Exercise directions →
Return only that part of the material below which starts with the line containing "a given date." and goes on through the line containing "Gulden RPC communication.", restated exactly.

- Opening Delimiter -

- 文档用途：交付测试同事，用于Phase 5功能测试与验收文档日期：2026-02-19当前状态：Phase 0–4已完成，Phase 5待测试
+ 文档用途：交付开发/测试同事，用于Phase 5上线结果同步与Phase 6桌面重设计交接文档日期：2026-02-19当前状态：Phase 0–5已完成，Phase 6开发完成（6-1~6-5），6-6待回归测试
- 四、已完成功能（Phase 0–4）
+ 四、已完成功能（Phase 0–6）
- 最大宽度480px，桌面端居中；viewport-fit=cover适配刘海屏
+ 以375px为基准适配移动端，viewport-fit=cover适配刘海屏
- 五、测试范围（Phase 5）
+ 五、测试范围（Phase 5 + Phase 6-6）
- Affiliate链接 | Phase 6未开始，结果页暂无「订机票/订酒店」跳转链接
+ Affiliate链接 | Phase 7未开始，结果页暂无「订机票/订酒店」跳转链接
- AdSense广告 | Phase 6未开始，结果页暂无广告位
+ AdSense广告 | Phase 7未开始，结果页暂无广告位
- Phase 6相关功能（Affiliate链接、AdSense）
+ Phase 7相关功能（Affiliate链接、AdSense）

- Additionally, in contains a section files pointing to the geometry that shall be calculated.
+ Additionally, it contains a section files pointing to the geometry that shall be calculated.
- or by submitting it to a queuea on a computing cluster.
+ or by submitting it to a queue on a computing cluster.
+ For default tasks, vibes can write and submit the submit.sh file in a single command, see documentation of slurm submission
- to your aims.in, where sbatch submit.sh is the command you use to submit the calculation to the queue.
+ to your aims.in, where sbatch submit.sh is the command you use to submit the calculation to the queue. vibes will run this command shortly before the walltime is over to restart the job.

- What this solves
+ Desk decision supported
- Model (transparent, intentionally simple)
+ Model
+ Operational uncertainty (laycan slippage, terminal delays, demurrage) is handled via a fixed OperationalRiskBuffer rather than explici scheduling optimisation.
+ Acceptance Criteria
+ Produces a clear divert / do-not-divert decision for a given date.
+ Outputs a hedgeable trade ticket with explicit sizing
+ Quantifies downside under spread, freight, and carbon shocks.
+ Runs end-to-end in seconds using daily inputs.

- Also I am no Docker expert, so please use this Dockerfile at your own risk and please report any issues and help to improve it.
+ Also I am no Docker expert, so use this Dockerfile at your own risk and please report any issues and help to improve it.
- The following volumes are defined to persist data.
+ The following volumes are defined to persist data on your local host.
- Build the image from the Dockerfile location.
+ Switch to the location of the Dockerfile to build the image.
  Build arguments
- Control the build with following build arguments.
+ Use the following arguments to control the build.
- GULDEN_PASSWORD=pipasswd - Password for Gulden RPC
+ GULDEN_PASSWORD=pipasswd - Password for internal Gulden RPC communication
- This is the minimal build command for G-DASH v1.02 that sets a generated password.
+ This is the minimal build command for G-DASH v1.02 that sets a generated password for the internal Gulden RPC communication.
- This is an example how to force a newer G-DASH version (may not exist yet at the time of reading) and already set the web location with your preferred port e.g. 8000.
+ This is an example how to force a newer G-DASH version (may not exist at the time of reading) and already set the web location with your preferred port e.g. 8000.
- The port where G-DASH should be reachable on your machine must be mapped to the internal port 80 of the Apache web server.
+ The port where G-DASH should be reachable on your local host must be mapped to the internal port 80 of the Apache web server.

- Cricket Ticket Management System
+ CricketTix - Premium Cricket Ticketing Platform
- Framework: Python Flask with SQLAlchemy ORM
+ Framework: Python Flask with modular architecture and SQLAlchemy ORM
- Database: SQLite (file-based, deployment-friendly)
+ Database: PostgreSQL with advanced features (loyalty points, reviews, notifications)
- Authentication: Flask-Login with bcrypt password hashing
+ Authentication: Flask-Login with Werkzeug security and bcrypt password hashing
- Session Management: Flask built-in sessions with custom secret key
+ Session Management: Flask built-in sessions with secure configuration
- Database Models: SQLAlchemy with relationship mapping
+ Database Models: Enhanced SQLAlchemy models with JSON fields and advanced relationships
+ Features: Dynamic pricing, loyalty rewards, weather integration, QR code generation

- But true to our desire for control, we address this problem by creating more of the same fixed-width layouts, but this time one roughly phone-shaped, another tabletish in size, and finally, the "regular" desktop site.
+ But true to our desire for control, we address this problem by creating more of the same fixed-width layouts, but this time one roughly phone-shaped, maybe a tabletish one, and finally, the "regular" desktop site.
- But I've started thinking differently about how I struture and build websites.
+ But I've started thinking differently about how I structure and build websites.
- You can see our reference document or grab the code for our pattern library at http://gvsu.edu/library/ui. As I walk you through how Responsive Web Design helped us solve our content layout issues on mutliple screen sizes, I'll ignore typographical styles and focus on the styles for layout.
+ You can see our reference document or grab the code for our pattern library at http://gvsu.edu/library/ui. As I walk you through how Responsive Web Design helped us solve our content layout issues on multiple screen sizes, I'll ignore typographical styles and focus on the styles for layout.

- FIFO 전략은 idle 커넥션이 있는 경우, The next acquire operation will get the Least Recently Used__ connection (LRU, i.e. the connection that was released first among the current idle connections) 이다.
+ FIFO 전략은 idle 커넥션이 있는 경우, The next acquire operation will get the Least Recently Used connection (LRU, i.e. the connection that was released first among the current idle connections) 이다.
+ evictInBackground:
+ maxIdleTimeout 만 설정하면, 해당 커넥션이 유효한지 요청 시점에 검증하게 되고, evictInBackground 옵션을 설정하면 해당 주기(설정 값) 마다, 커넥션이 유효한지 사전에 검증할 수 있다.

- Closing Delimiter -

Answer space →
+ Produces a clear divert / do-not-divert decision for a given date.
+ Outputs a hedgeable trade ticket with explicit sizing
+ Quantifies downside under spread, freight, and carbon shocks.
+ Runs end-to-end in seconds using daily inputs.

- Also I am no Docker expert, so please use this Dockerfile at your own risk and please report any issues and help to improve it.
+ Also I am no Docker expert, so use this Dockerfile at your own risk and please report any issues and help to improve it.
- The following volumes are defined to persist data.
+ The following volumes are defined to persist data on your local host.
- Build the image from the Dockerfile location.
+ Switch to the location of the Dockerfile to build the image.
  Build arguments
- Control the build with following build arguments.
+ Use the following arguments to control the build.
- GULDEN_PASSWORD=pipasswd - Password for Gulden RPC
+ GULDEN_PASSWORD=pipasswd - Password for internal Gulden RPC communication
- This is the minimal build command for G-DASH v1.02 that sets a generated password.
+ This is the minimal build command for G-DASH v1.02 that sets a generated password for the internal Gulden RPC communication.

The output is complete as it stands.